In a technical analysis published on her personal blog, AI expert Lilian Weng delves deep into the mathematical theoretical foundation of the Neural Tangent Kernel (NTK)—a key concept introduced by Jacot et al. in 2018. This analysis focuses on explaining how artificial neural networks with an extremely large number of parameters behave and consistently converge during training using the gradient descent algorithm.
Background
Modern neural networks are often over-parameterized, meaning the number of parameters is far larger than the actual number of training data points. Even though these parameters are initially randomized, the optimization process still consistently leads to good results with training errors near zero. According to Lilian Weng's analysis, the NTK tool emerges to describe the dynamics of these neural networks throughout the optimization process.
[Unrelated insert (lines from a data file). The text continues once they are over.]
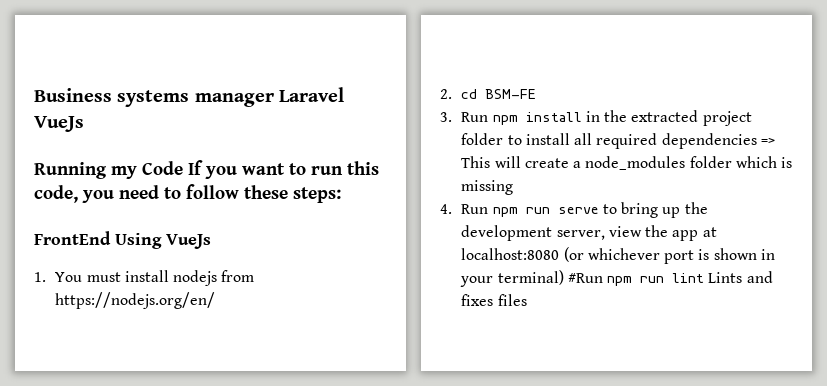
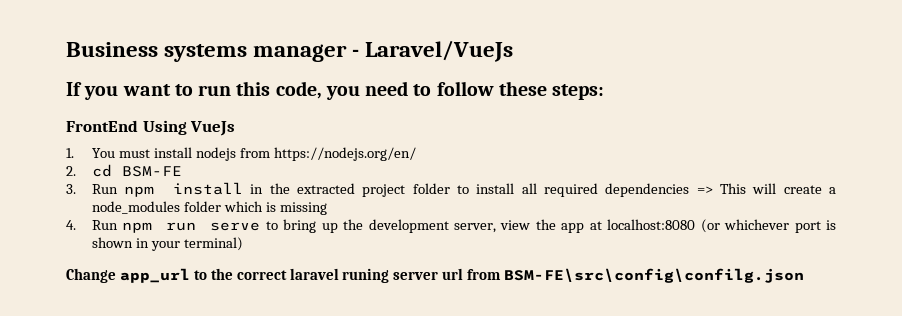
[279,87,345,102] [34,116,84,132] [34,161,183,179] Laravel VueJs // Running my Code -> [352,40,514,62] - Laravel/VueJs //
[567,271,773,286] [461,294,527,306] #Run npm run lint Lints and fixes files -> [66,268,805,283] // Change app_url to the correct laravel runing server url from BSM-FE\src\config\confilg.json

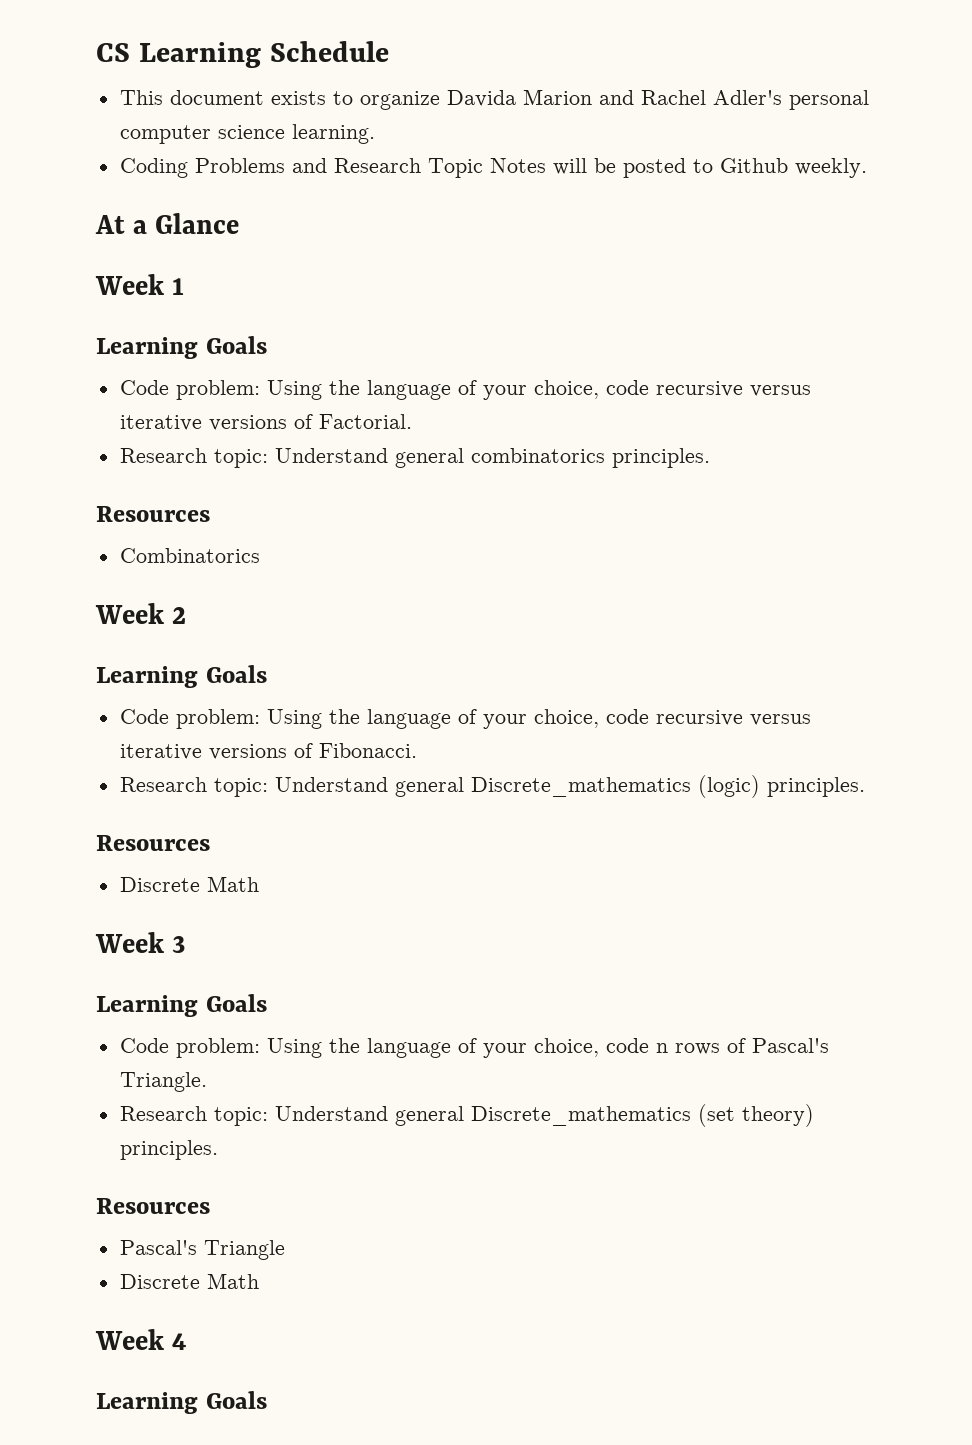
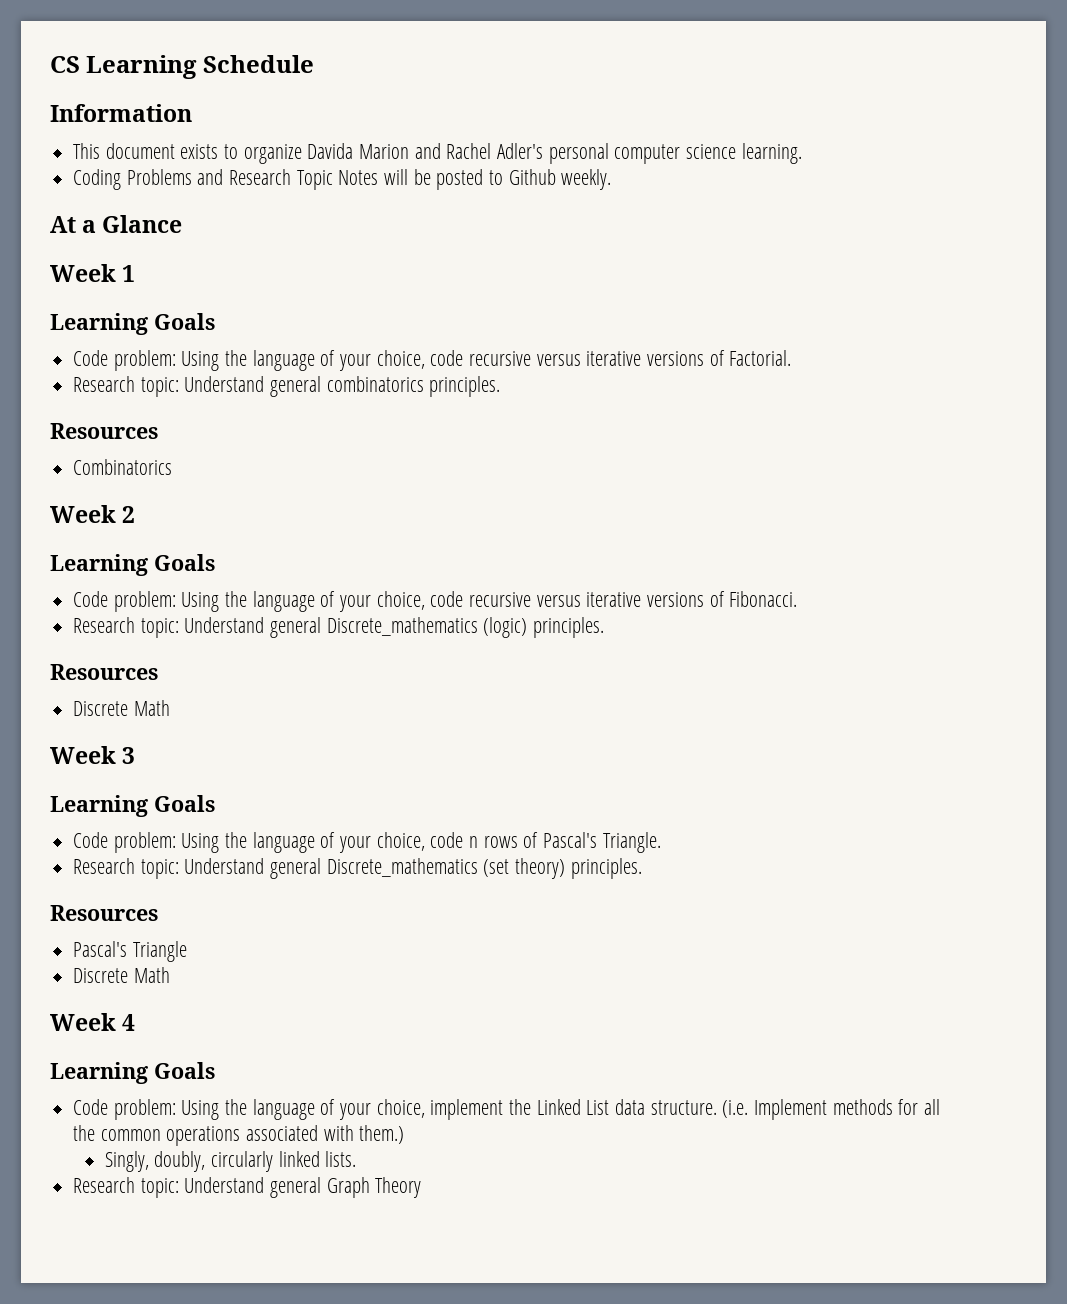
(389, 51) none -> [50,104,192,122] // Information
(267, 1400) none -> [73,1099,941,1120] [73,1125,405,1146] [104,1151,357,1172] [73,1177,422,1198] // Code problem: Using the language of your choice, implement the Linked List data structure. (i.e. Implement methods for all the common operations associated with them.) // Singly, doubly, circularly linked lists. // Research topic: Understand general Graph Theory

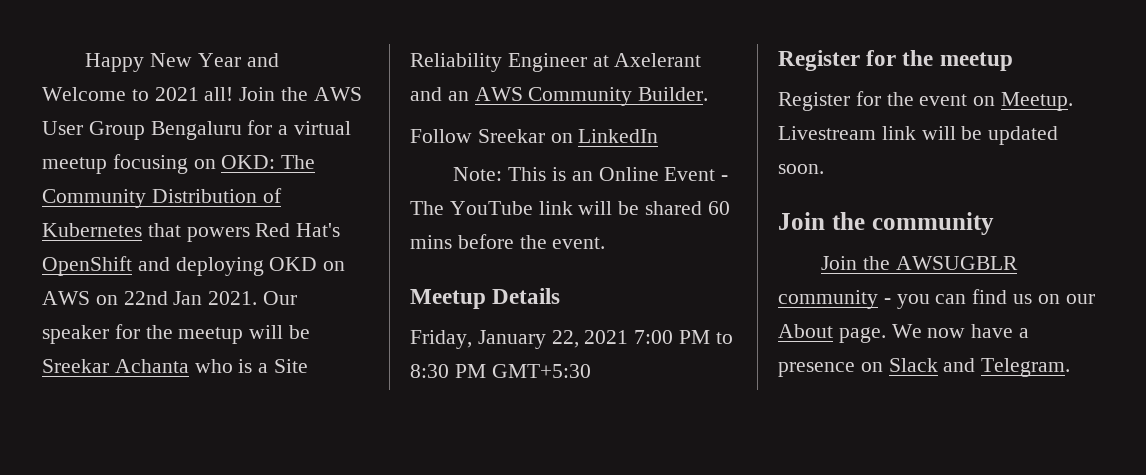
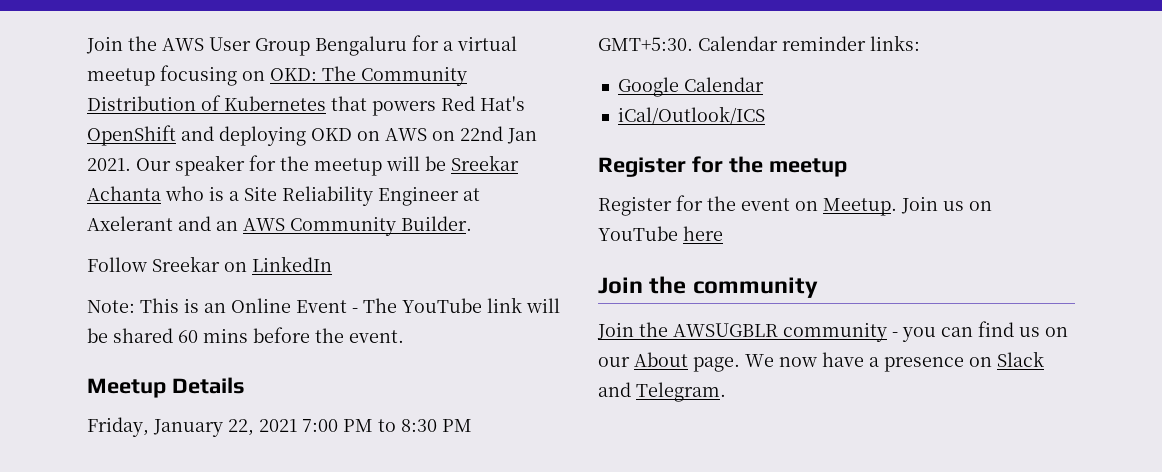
[85,53,279,72] [42,87,234,101] Happy New Year and Welcome to 2021 all! -> (86, 45) none
[491,364,591,378] GMT+5:30 -> [598,35,920,51] [617,77,764,97] [617,106,765,125] GMT+5:30. Calendar reminder links: // Google Calendar // iCal/Outlook/ICS
[778,126,1059,145] [778,164,824,174] Livestream link will be updated soon. -> [901,196,992,214] [598,226,723,241] Join us on YouTube here

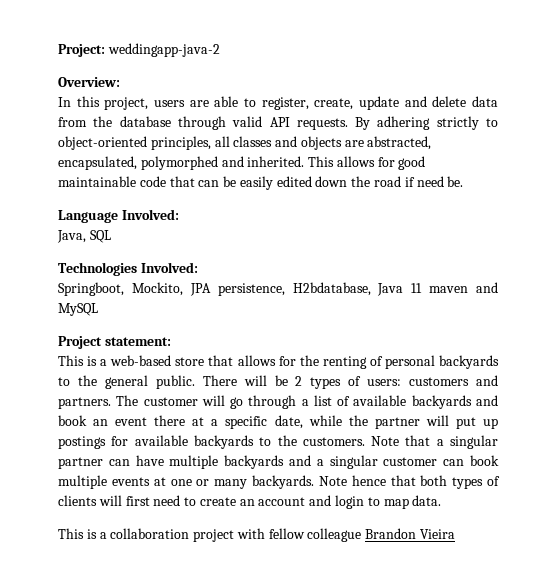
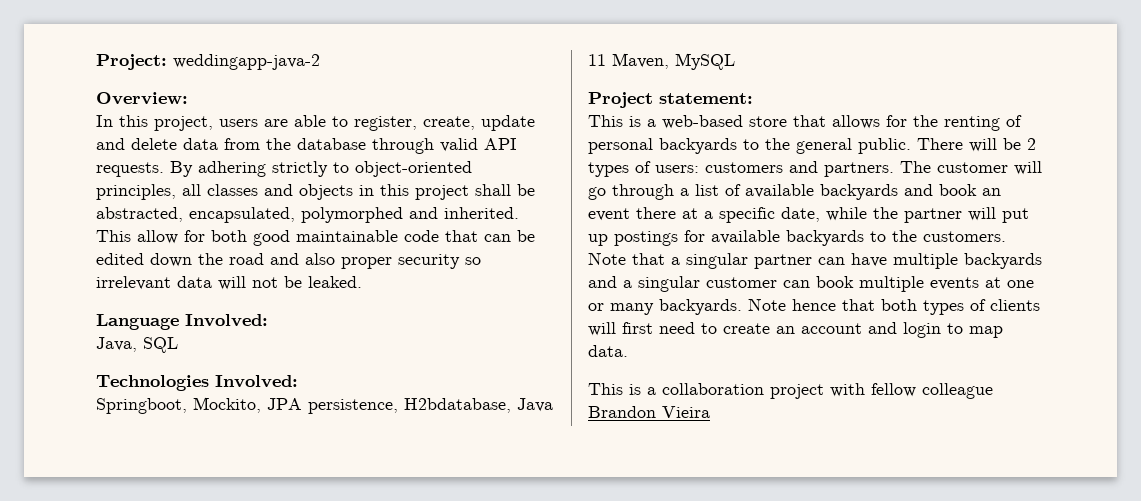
[344,140,364,147] are -> [359,184,535,200] in this project shall be
[336,156,395,167] allows for -> [137,230,247,244] allow for both
[239,176,273,190] easily -> (535, 236) none
[404,176,464,187] if need be. -> [270,253,481,269] [96,276,362,290] and also proper security so irrelevant data will not be leaked.
[429,282,498,293] maven and -> [612,53,669,69] Maven,

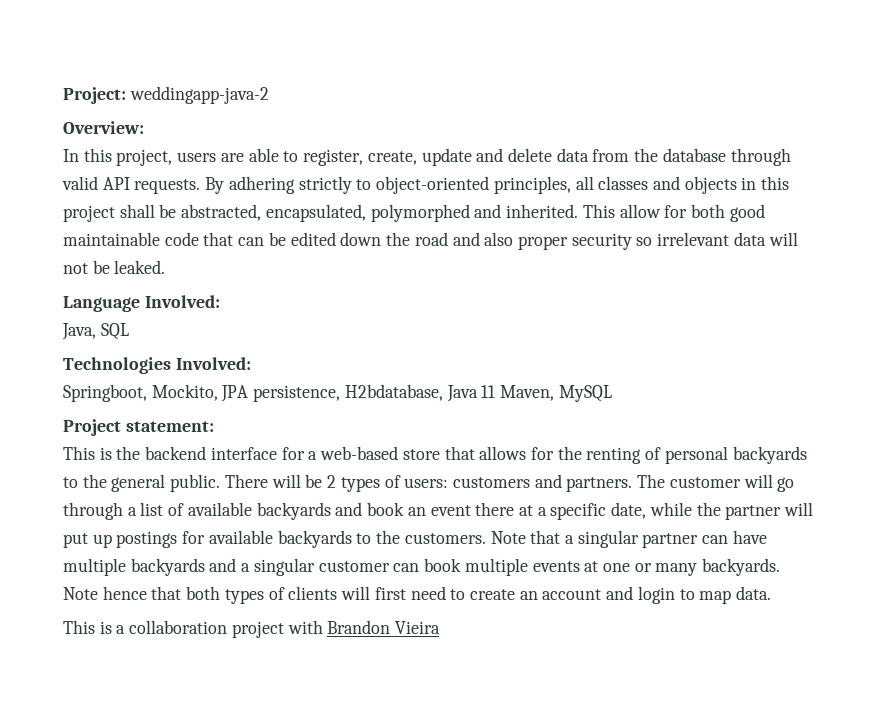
(641, 121) none -> [116,446,305,460] the backend interface for
[871,383,993,399] fellow colleague -> (323, 627) none

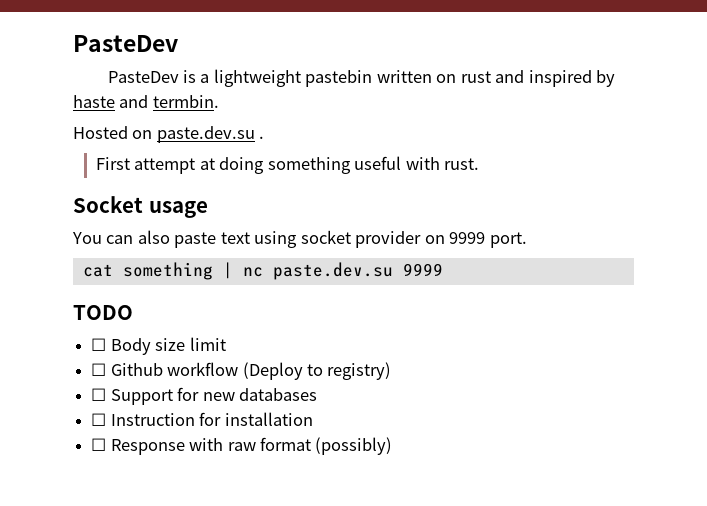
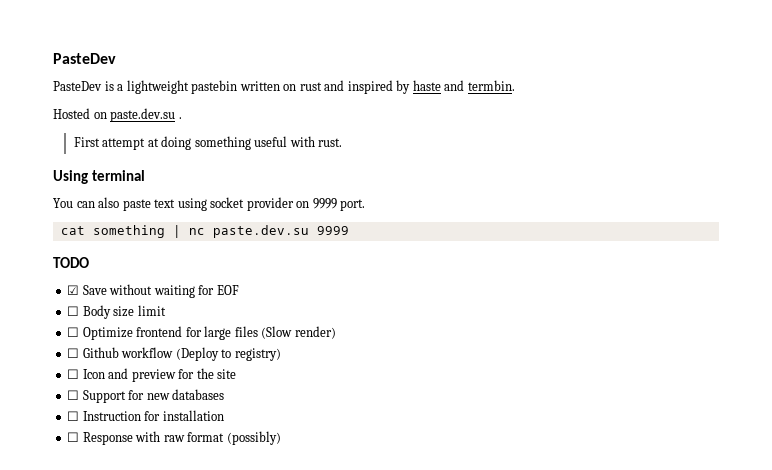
[73,196,208,218] Socket usage -> [53,170,146,184] Using terminal
[91,337,226,355] ☐ Body size limit -> [67,284,239,298] [67,305,166,319] [67,326,336,340] ☑ Save without waiting for EOF // ☐ Body size limit // ☐ Optimize frontend for large files (Slow render)
(392, 371) none -> [67,368,237,382] // ☐ Icon and preview for the site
As the network width approaches infinity, the NTK becomes a constant value, allowing the convergence process to be analyzed as a simpler linear system.
Why It Matters
For the AI research community in Vietnam, understanding the mathematical nature of NTK helps shed light on the inner workings of today's large deep learning models. Research indicates that sufficiently wide neural networks can always converge to a global minimum when trained to minimize empirical loss. This provides a solid theoretical foundation rather than relying solely on trial-and-error empirical experiments. Understanding how NTK works helps engineers optimize network architectures and better predict model performance without consuming excessive computational resources for continuous trial and error.